All summer, Dawn has talked to me about the mindset of a horse, that it will test you and push you. Today she expanded on that, saying that confidence and leadership is what makes a good horse.
"I've seen calm and gentle horses ruined by people who don't assert themselves," she told me. "A horse should not run you out of the pasture. You can't let a horse walk all over you."
Or crush you against the wall or stand where it chooses to despite where you put it or pull its head up when you try to bridle it.

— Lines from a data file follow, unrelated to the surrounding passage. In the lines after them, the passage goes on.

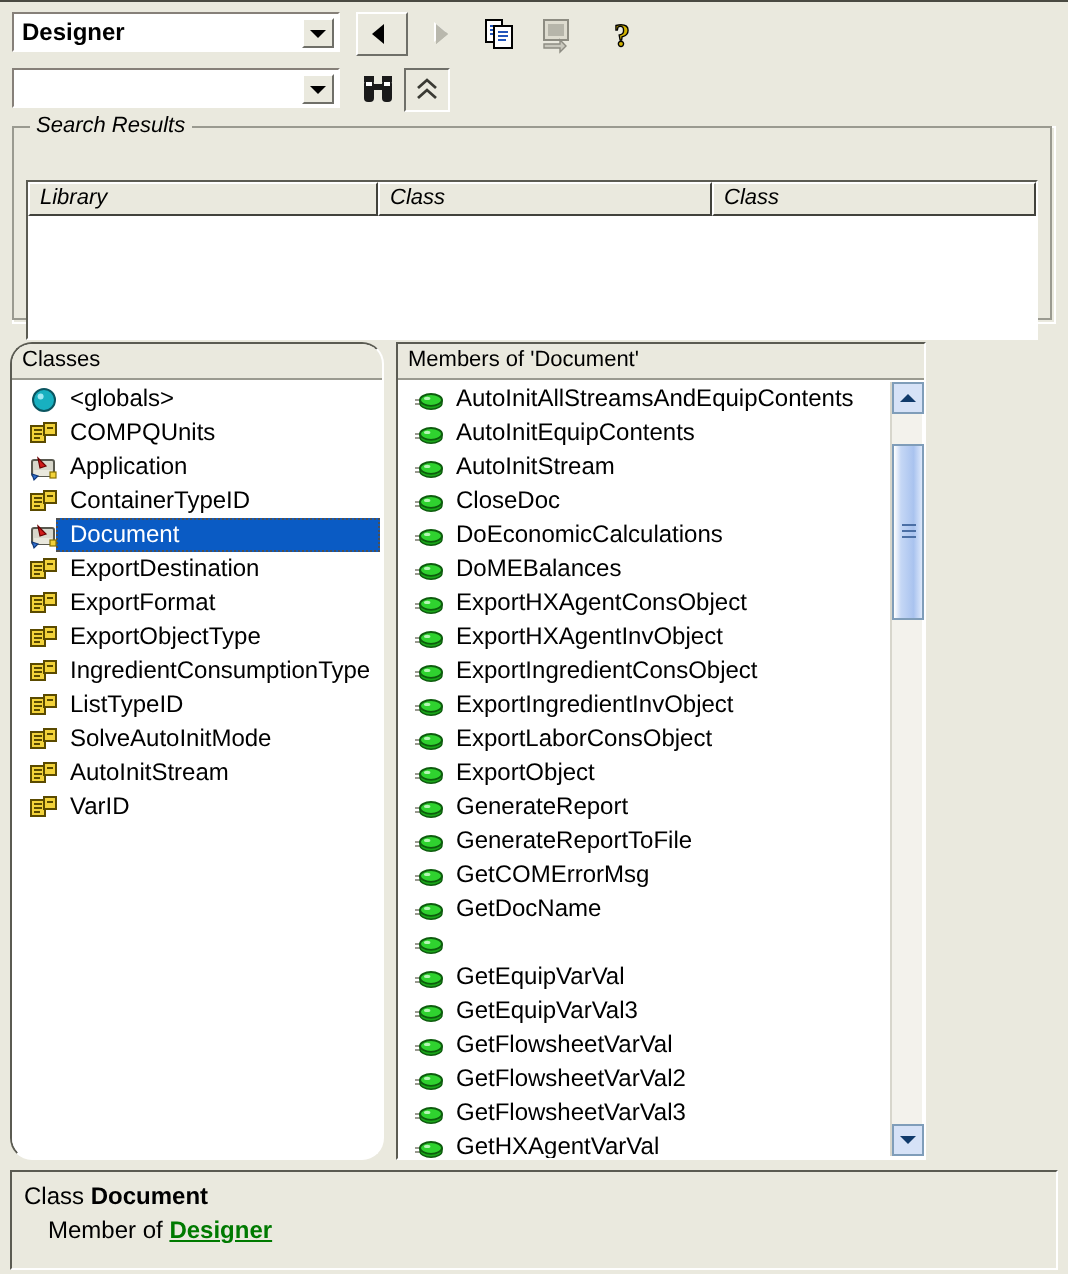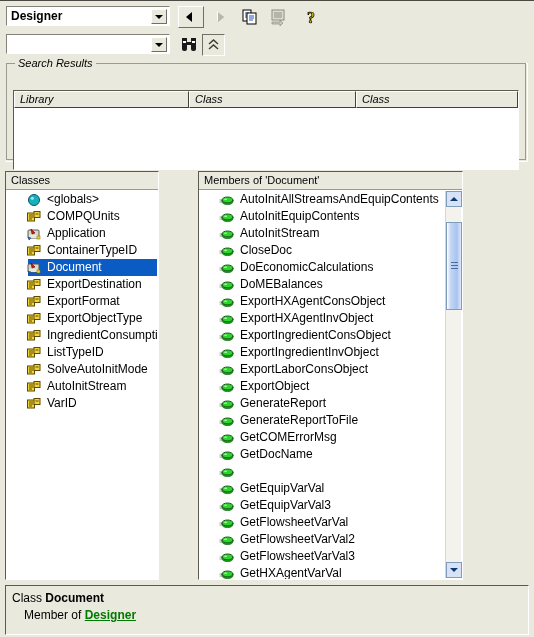--- a/index.html
+++ b/index.html
@@ -179,7 +179,7 @@
     border-bottom: 1px solid #ffffff;
     overflow: hidden;
   }
-  #pane-classes { left: 5px;   top: 170px; width: 154px; height: 409px; }
+  #pane-classes { left: 5px;   top: 170px; width: 187px; height: 409px; border-radius: 11px; }
   #pane-members { left: 198px; top: 170px; width: 265px; height: 409px; }
 
   .pane-title {

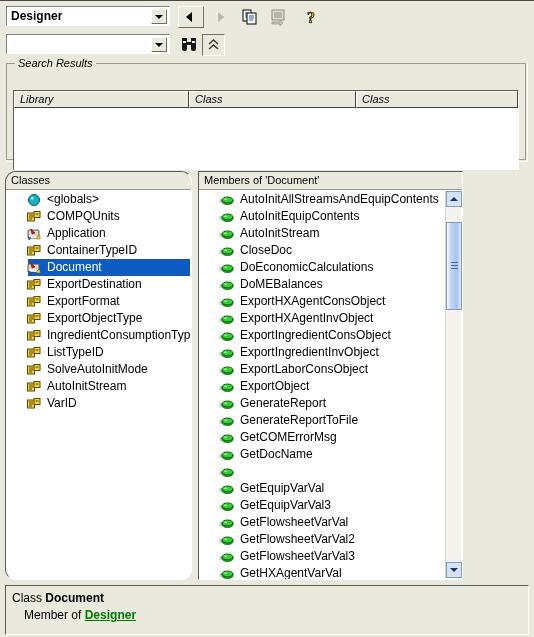--- a/index.html
+++ b/index.html
@@ -208,7 +208,7 @@
     height: 17px;
     display: flex;
     align-items: center;
-    padding-left: 20px;
+    padding-left: 8px;
     font-size: 12px;
     line-height: 17px;
     white-space: nowrap;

Today, with his agitation -- which was just his normal quirkiness -- Dakota needed to be controlled and made to stand still while I cleaned him and tacked him up.
I did the horse whisperer thing: "Dude, I'm new to this so calm down and let me get you brushed." Then every time he shoved over to the wall or walked forward, I did the horse wrangler thing: "Get over." poke poke "Move back, Dakota."
By the time we walked out to the arena, he was his usual lesson-horse-lazy self. And we were both happy with the cooler weather.  

As I brushed him, and settled him, I realized that this "top dog" attitude, the "I'm the boss" energy is something I've always lacked, and that lack has dogged me since I got my first dog at the age of 25. I'm too accommodating, too hesitant to stand up for myself, too high-strung. I've always admired, and attracted into my life, women who have that energy naturally, who are born with it.
Now, I get the chance to learn it from the start of my interactions with horses.
The best advice I had in dog training was "Start as you mean to go on". Thankfully, I haven't developed the bad habit of letting a horse walk all over me so today was a perfectly timed reminder that with a horse, I have to be firm and confident. I have to be -- this isn't a 60-pound dog I'm walking. Bottom line, it's about the safety of the horse and myself, and our enjoyment of our time together. (And boy, do I enjoy my two hours a week at the barn.)
Right from the start, with this big four-legged friend, I'm going to be the boss.